Material for the task:
____________________

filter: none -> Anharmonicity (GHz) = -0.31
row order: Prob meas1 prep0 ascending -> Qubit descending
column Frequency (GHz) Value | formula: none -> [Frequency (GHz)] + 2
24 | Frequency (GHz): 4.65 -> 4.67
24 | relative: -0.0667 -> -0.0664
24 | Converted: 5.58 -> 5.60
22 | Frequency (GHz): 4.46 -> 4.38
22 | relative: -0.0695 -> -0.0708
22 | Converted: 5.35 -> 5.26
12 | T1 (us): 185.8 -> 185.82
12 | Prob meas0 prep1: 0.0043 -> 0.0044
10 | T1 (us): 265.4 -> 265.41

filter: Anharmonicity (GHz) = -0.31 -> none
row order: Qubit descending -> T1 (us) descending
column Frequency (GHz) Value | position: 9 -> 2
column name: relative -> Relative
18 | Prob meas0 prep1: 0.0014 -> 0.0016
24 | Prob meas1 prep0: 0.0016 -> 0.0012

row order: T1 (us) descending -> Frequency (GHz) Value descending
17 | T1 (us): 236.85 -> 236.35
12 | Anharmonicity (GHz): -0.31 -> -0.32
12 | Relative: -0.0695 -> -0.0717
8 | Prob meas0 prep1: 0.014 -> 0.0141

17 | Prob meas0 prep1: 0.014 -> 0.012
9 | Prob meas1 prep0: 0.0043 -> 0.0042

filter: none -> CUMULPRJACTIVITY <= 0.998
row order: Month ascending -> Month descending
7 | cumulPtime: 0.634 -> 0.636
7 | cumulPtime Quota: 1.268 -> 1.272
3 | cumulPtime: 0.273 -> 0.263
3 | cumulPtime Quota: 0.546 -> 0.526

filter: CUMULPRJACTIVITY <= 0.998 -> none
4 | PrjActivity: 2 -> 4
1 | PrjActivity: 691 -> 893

____________________

Your instructions: Would you set down every record again, exactly as it appears above?

The completed task:
filter: none -> Anharmonicity (GHz) = -0.31
row order: Prob meas1 prep0 ascending -> Qubit descending
column Frequency (GHz) Value | formula: none -> [Frequency (GHz)] + 2
24 | Frequency (GHz): 4.65 -> 4.67
24 | relative: -0.0667 -> -0.0664
24 | Converted: 5.58 -> 5.60
22 | Frequency (GHz): 4.46 -> 4.38
22 | relative: -0.0695 -> -0.0708
22 | Converted: 5.35 -> 5.26
12 | T1 (us): 185.8 -> 185.82
12 | Prob meas0 prep1: 0.0043 -> 0.0044
10 | T1 (us): 265.4 -> 265.41

filter: Anharmonicity (GHz) = -0.31 -> none
row order: Qubit descending -> T1 (us) descending
column Frequency (GHz) Value | position: 9 -> 2
column name: relative -> Relative
18 | Prob meas0 prep1: 0.0014 -> 0.0016
24 | Prob meas1 prep0: 0.0016 -> 0.0012

row order: T1 (us) descending -> Frequency (GHz) Value descending
17 | T1 (us): 236.85 -> 236.35
12 | Anharmonicity (GHz): -0.31 -> -0.32
12 | Relative: -0.0695 -> -0.0717
8 | Prob meas0 prep1: 0.014 -> 0.0141

17 | Prob meas0 prep1: 0.014 -> 0.012
9 | Prob meas1 prep0: 0.0043 -> 0.0042

filter: none -> CUMULPRJACTIVITY <= 0.998
row order: Month ascending -> Month descending
7 | cumulPtime: 0.634 -> 0.636
7 | cumulPtime Quota: 1.268 -> 1.272
3 | cumulPtime: 0.273 -> 0.263
3 | cumulPtime Quota: 0.546 -> 0.526

filter: CUMULPRJACTIVITY <= 0.998 -> none
4 | PrjActivity: 2 -> 4
1 | PrjActivity: 691 -> 893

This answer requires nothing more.